The San Fermines started with the fearsome demand of the last edition, which raised the curtain after the pandemic with 100% of the tickets sold and, in terms of livestock, it became the roundest fair in Spain. And, without being the one regarding the bull, it has been interesting, varied, important with some resounding gaps and successful -the balance of ears always shot or crazy-, with an exemplary bullfight -Jandilla light years ahead of the others- and three proper names : El Juli -rated with the bull of the fair: the jandilla Torbellino-, Miguel Ángel Perera and the hurricane phenomenon of Roca Rey, the numerical winner, a separate case. The San Fermín fair has posted four afternoons the “no tickets” -two of them to the claim of the Peruvian star- on the average of the daily full house (20,000 spectators). Do we add the 20,000 in the morning for 8 days? Only in the square and without subsidies, eternally Yolanda.
Miura closed the miracle of the Sanfermines, the wall against which the woke culture beats, with an impressive bullfight, with beasts weighing 600-odd kilos; a confinement, as they say in Mexico, which grew in power -from less to more-, scored on the horse as the highest symbol of its bravery, presented its tough difficulties, its deficits -diminishment of power from principle- and also its options : the last miureño was the most outstanding bull. Colombo took advantage of the occasion to prop up his first miurada and knock it down, like the great gate, with the barrel of his sword.
As soon as the last afternoon started, the square was breathless: Rubén Pinar sank to his knees in the third to clear the long change. The imposing 615-kilo miura came across him, laying down by the left piton. RP dodged it, unbalanced, and the thrashing whipped around behind him. He grabbed him by the jacket – with the terrible fright of not knowing how far his horn had entered – and turned him around to smash him against the ground like a doll. The violence of the fall on his neck was frightening: Pinar was left unconscious, face down, inert. When they hoisted it up, only the chalk drawing of the crime scene was missing from the ring. On the way to the infirmary he seemed to open his eyes to hope, to the miracle. The blow refreshed the brain injury that the Albacete suffered years ago due to an accident in the field. While waiting for news from inside the operating room -the bullfighter was transferred to the University Hospital to submit him to a preventive CT scan that ruled out any pathology-, Juan Leal gave an account of the cardeno. As great as free of power and bravery. He defended himself from above, he hardly passed and he only did it on the right. Leal’s effort was spoiled by a low jab and a lunge in the same place. The afternoon went hand in hand.

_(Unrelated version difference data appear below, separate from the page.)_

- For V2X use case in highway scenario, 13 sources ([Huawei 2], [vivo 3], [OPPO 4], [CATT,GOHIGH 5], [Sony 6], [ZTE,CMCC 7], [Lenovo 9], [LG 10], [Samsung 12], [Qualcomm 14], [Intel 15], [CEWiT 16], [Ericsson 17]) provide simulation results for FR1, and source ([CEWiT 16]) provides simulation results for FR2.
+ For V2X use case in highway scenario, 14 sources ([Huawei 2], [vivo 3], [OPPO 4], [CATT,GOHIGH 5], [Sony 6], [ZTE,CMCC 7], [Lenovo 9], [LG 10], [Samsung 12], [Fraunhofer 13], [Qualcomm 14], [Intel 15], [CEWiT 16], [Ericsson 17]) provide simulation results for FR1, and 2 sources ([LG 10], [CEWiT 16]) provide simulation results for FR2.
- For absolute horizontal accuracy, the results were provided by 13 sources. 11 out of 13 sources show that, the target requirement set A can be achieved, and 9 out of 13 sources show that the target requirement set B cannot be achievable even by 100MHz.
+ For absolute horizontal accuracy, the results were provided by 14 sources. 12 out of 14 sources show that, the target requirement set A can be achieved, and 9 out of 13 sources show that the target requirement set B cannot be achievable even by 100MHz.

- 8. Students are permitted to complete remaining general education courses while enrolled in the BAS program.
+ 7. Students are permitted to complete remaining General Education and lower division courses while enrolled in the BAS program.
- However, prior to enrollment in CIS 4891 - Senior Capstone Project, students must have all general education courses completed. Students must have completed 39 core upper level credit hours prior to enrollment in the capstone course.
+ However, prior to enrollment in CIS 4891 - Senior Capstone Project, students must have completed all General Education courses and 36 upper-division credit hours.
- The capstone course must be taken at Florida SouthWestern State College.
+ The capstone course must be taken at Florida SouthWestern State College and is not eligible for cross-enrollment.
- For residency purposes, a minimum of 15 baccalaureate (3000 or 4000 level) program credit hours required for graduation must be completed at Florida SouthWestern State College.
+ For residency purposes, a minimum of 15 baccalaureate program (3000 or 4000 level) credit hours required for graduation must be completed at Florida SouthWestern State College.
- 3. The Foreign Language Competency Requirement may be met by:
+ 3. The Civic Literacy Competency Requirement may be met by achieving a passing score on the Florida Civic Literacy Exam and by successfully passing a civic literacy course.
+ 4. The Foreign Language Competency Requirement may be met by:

Jesús Enrique Colombo battled in all the tercios with a 590-kilo miura that did not appear. Nor did he have enough strength. He leaned back on the horse, but moved further. Without humiliating. Colombo, which has two turbines per leg, was abuzz in all thirds. He toasted the mayor with sun, he charmed the rocks, he passed the miura basically to the right and killed him with solvency: an ear.
The bullfight continued to come out, diminishing in power with its great bearing on its back. Leal greeted the third porta gayola, started work on his knees and finished it on his knees. The short time that he was on his feet he walked very courageously. Until he threw himself -literally- to kill with a peculiar style and walked around the ring after a slight request.